The words sprang up in Ione’s mind to meet the tune, and with them the impulse to get out of this place into which she had fallen and away from the house where someone whispered, and someone haggled about the price of his neck. It was one of those impulses which take hold of you. She didn’t think about it, she didn’t even know that she was going to obey it. She just found herself running up the area steps and out into the road. It was the sheer blank wall of the fog that stopped her. The moment that she was away from the area and the steps, her sense of direction was gone. She couldn’t see the street-lamp. So far as she was concerned, it was just blotted out. All that remained in the blind world of fog was the failing strains of “Loch Lomond.” When they were gone she would be all alone.

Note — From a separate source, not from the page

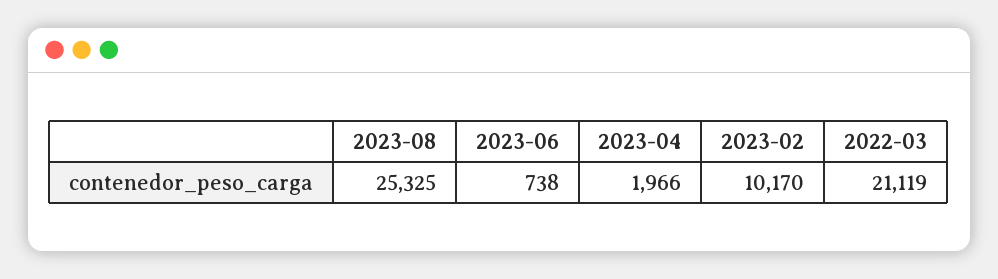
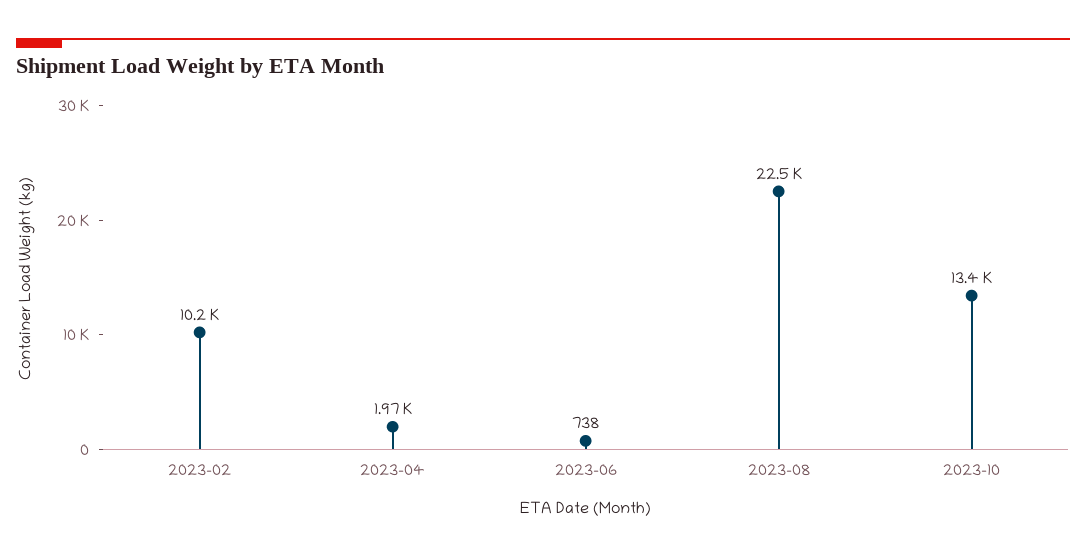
2023-08: 25325 -> 22500
2022-03: 21119 -> none
2023-10: none -> 13400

She began to run, but almost at once she checked herself. If she was to follow him, he mustn’t hear her. She mustn’t run. As long as he went on whistling, she thought she could follow the sound. But she mustn’t let him get far ahead. The fog muffled everything. It would be dreadfully easy to lose the sound, and once it was lost, there would be nothing to guide her.

When she thought about it afterwards she found it extremely difficult to understand why she should have had any desire to follow the rolling Scot. He had certainly had too much to drink, and she had heard him discussing the remuneration he would require for what sounded uncommonly like one of the major crimes. Against this there was nothing reasonable to advance. He seemed to know where he was going—and it might quite easily be the last place on earth in which she would wish to find herself. He sounded confident, and he whistled melodiously. It was, of course, his confidence which was the lure. He had a stick in his hand, and he went along at a cheerful pace, now tapping with it on the pavement, now rattling it with noisy gusto along the line of a stone balustrade. And all the time he whistled. When he had finished with “Loch Lomond” he did tricky things with “The Bluebells of Scotland,” and then rather let himself go on “The Road to the Isles.” If he hadn’t made so much noise he might have heard her. Bye and bye she became more confident and came up as close as she dared. He seemed to know where he was going, for he turned twice—once to the left, and once, after crossing the road, to the right.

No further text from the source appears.